Treyson is the kind of guy that goes in early and stays late, willing to put in all the time, effort and energy to accomplish a goal, doing whatever it take to get the job done is natural to him. You would be hard pressed to see anything different.
“One thing that Coach Fieldsted is always teaching us is that we need to not only be good players, but also good young men.”
Treyson’s love for the game of baseball came early. Beginning to play at the age of two, he found out quickly that baseball was something he not only enjoyed, but was also something he excelled at. “It has always been fun for me,” says Treyson. “Ever since I was young I have been able to do well in baseball so getting really involved was easy to do. I’ve always loved playing and competing together with my teammates. It’s really fun.”
It’s easy to understand his love for the game with all the action Treyson sees playing second or third base. Fortunate enough to start for the third year on his team, the young ballplayer has proven to be an asset for the Redmen.
Being the oldest of four children, Treyson fully understands the role and impact he has on his siblings through his examples. Choosing to take the more difficult and challenging path in school provides a compass of sorts for his siblings. They get to witness first hand. When their older brother succeeds, then work to follow his lead.

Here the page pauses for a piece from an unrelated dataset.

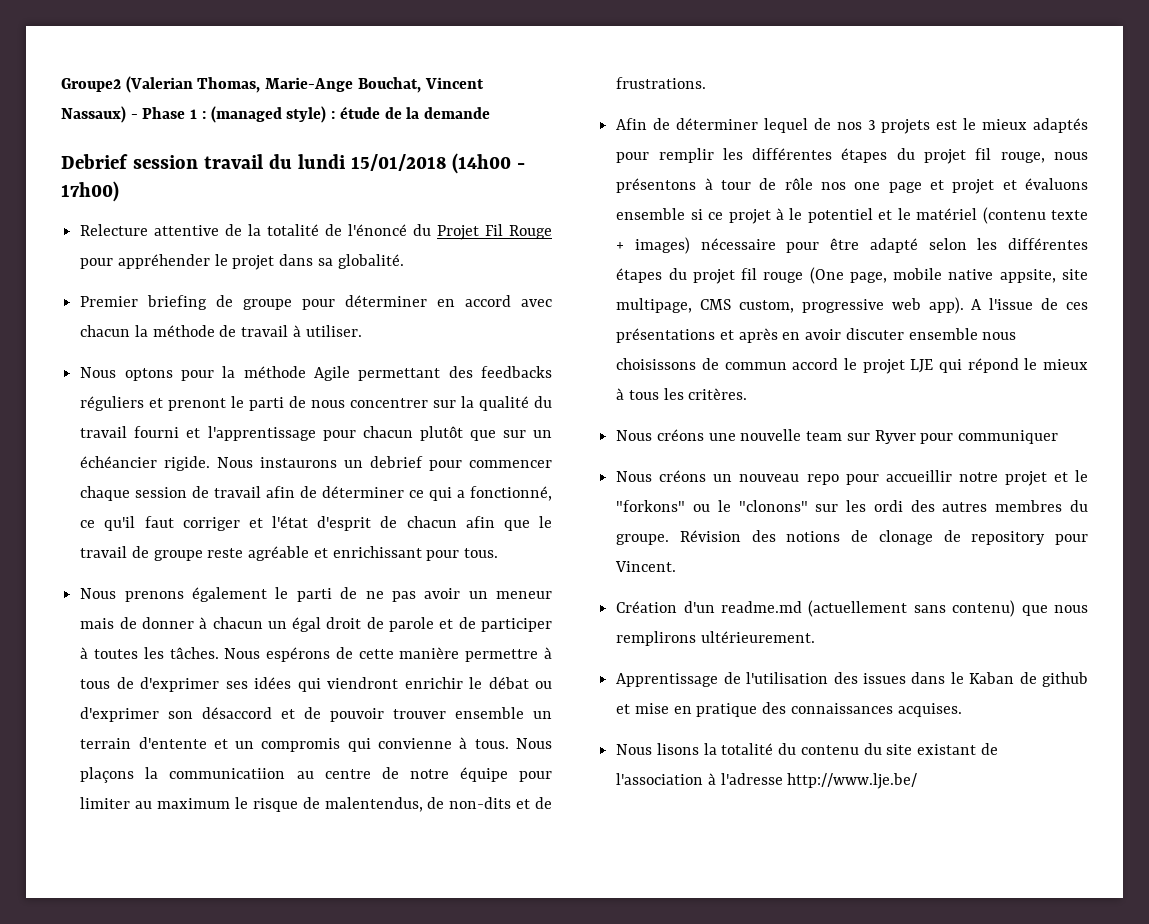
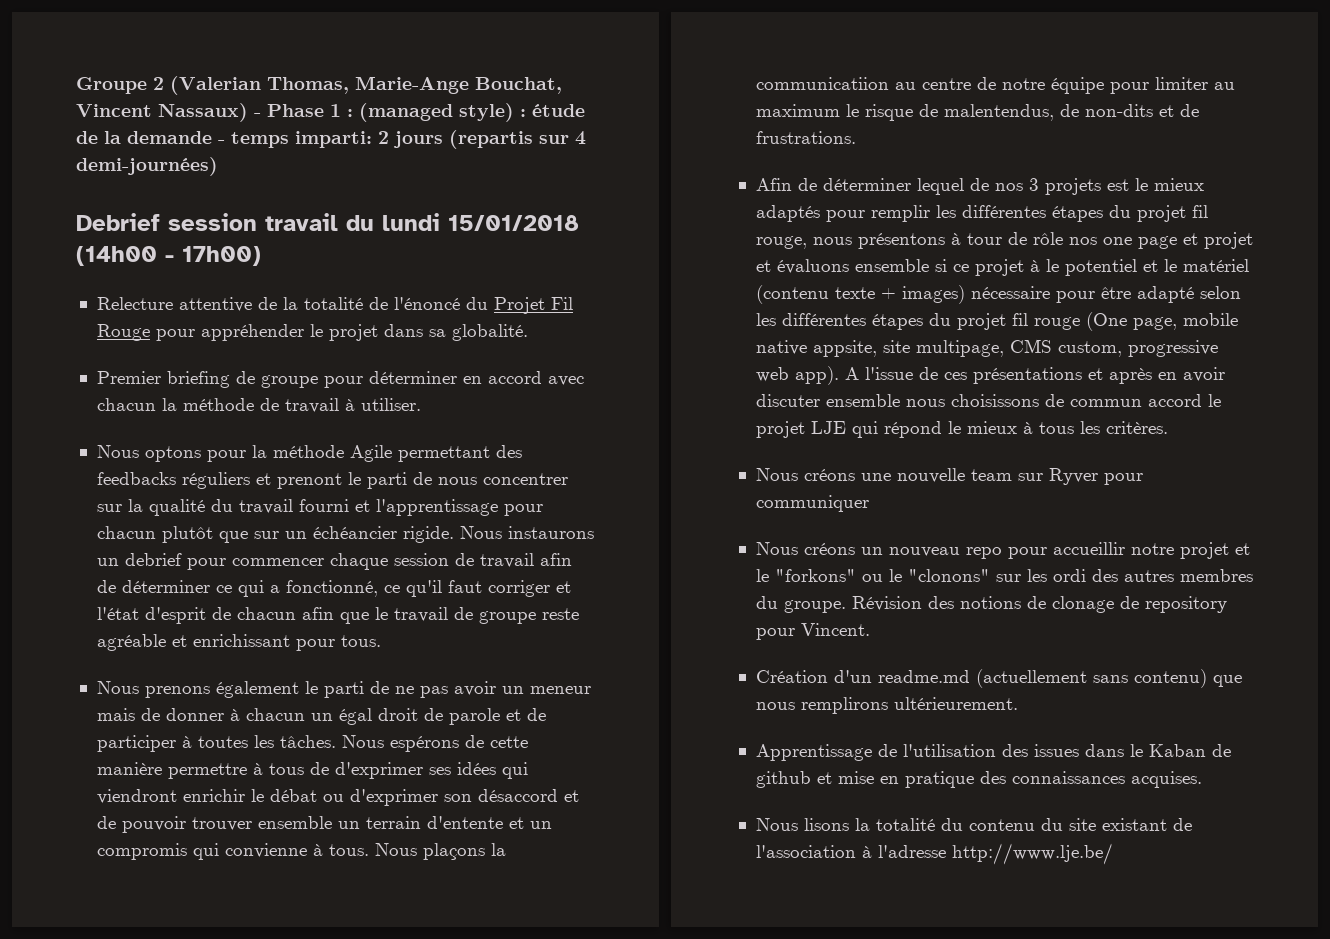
- Groupe2 (Valerian Thomas, Marie-Ange Bouchat, Vincent Nassaux) - Phase 1 : (managed style) : étude de la demande
+ Groupe 2 (Valerian Thomas, Marie-Ange Bouchat, Vincent Nassaux) - Phase 1 : (managed style) : étude de la demande - temps imparti: 2 jours (repartis sur 4 demi-journées)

Athletically, the lessons that Treyson learns and brings home are no different. Treyson has adopted the positive influence and mindset his of baseball coaches. What they have impressed upon him has had a far-reaching effect on the Esplin family, starting with the respect between a player and his coach.
“One thing that Coach Fieldsted is always teaching us is that we need to not only be good players, but also good young men. He is always trying to get us to be better examples to all of our peers,” shares Treyson. “In our clubhouse we have a sign that says, ‘The name on the front of your jersey represents your school and your coach and the name on the back of your jersey represents your parents.”
Knowing the importance of representing his team and his family well, Treyson has learned to handle both success and defeat in the games.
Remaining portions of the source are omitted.